#### [Instructions to follow]
Your task is to work out how many lines in the data that follows hold "project" and to state that number alone.

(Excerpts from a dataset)

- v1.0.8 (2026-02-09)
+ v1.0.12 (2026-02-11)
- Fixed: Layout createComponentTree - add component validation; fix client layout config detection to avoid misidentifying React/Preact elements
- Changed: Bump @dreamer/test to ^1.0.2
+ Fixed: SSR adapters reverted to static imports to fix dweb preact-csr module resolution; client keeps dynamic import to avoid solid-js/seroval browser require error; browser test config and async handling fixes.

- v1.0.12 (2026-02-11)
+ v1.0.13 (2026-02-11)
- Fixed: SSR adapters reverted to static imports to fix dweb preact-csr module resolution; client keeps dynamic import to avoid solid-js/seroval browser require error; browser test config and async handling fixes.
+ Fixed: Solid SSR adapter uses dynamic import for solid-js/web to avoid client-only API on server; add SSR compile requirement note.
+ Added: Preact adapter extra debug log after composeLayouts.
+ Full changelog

---

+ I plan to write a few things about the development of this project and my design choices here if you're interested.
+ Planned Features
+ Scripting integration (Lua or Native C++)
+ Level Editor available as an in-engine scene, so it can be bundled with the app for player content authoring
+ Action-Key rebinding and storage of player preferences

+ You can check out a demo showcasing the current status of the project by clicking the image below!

#### [Answer to the problem]
2